At present, PSA testing for prostate cancer does not fulfil Wilson’s criteria for screening. Only a minority of screen-detected cancers spread beyond the gland to cause disease. Curative treatments can have major side-effects.
A recent report found that PSA screening causes overdiagnosis of rates of prostate cancer. In addition, most of the prostate cancers detected via PSA testing in recent years would have presented clinically anyway.
When considering prostate cancer screening there are men who present clinically; men with aggressive, rapidly advancing cancer for whom screening will not improve their outcome; men whose screen-detected disease represents an overdiagnosis who will become subject to unnecessary treatment; and men whose screen-detected disease represents a threat to their life expectancy.
It is this last group who benefit and unfortunately we do not have the means accurately to identify them.
NHS prostate cancer screening
The NHS prostate cancer screening policy recommends that when a patient requests a PSA test, he should be given full information about the advantages and disadvantages of testing.
The NHS will not be inviting men for PSA testing, however, the government policy states that ‘any man considering a PSA test will be given detailed information to enable him to make an informed choice about whether to proceed with a test or not’. This implies that asymptomatic men may have the test if they want.

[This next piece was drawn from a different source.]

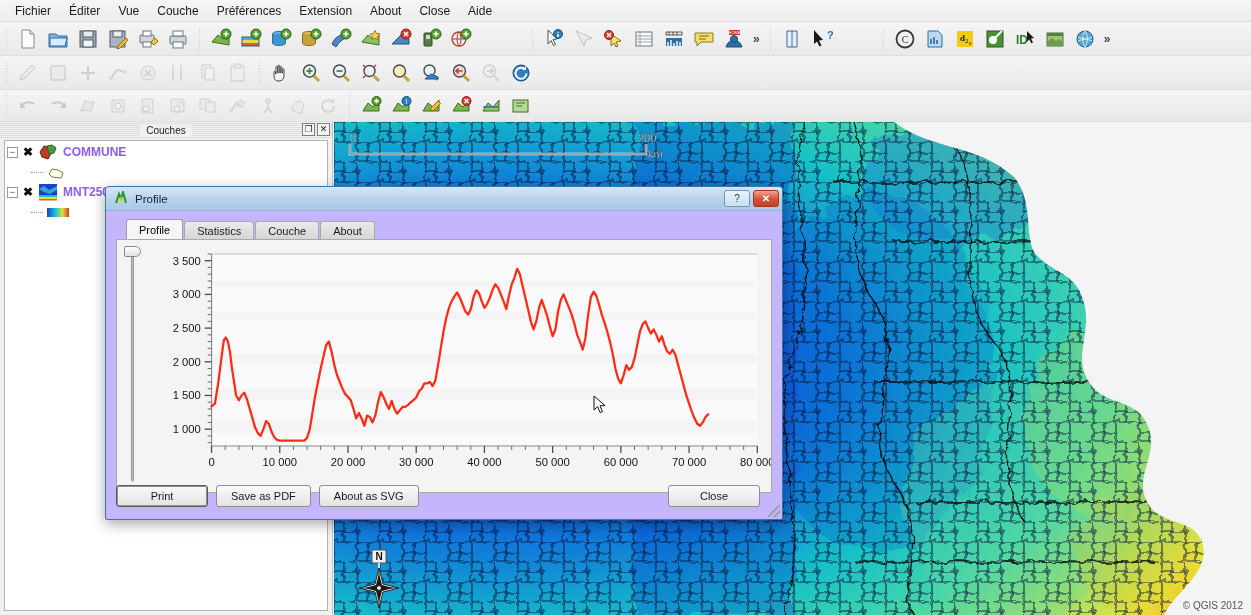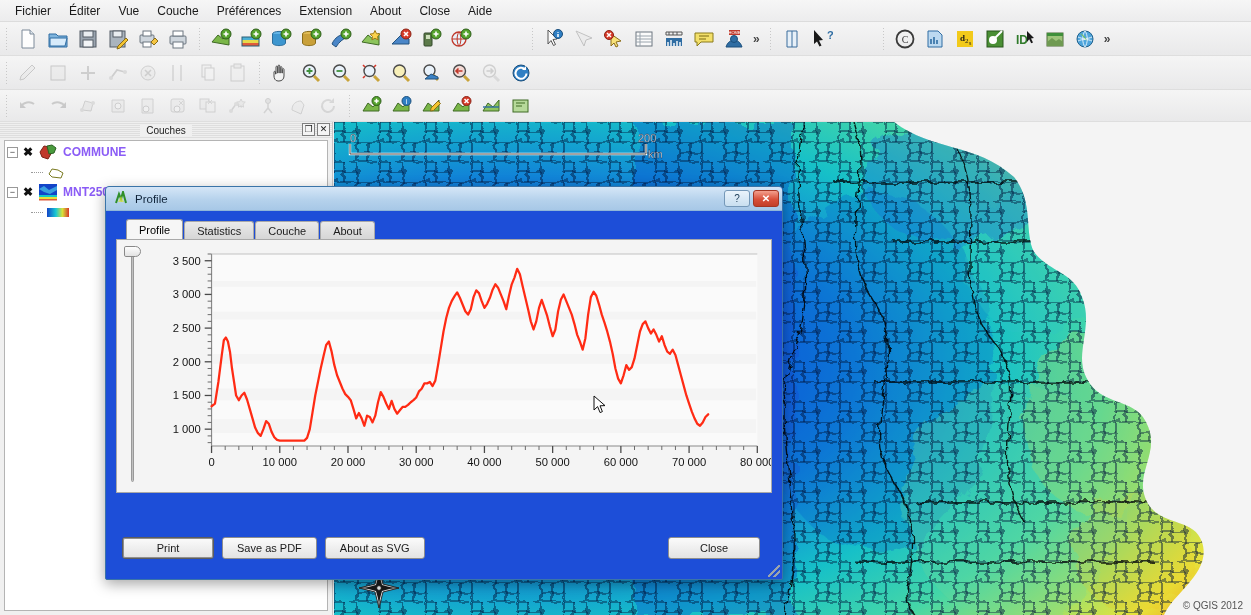"Profile" #dialog { background: #1d4ed8 -> #c4b5fd; height: 394px -> 334px }
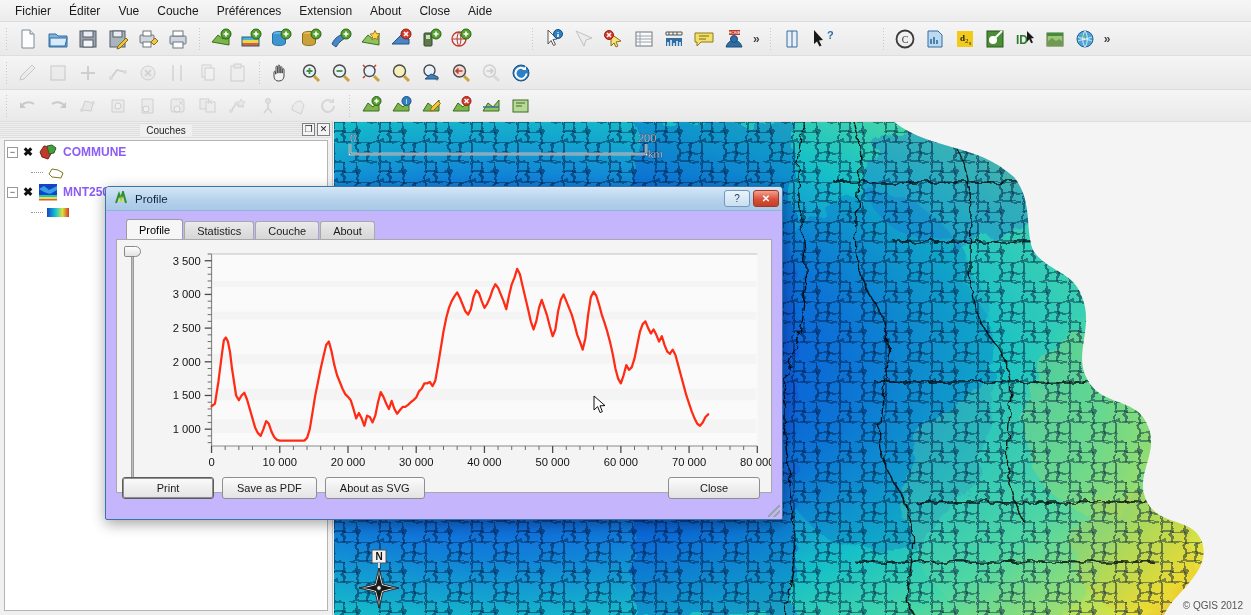"Print" #btnbar { bottom: 20px -> 12px; padding-left: 6px -> none }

To add to this confusion, the British Association of Urological Surgeons issued guidelines on the primary care management of lower urinary tract symptoms (LUTS) in 2004. Part of the work up of every patient with LUTS is a PSA test, not to screen for cancer but rather to determine whether a 5-alpha reductase inhibitor is indicated. Once the GP has that PSA result, if it is elevated, they will have a duty to refer that patient on. It seems likely that PSA screening is on the way whether the case for it is proven or not.
Proof of the ability of PSA testing to reduce mortality will be provided by trials currently under way. In the interim, doctors must act on the information that is currently available in the best interests of their patients.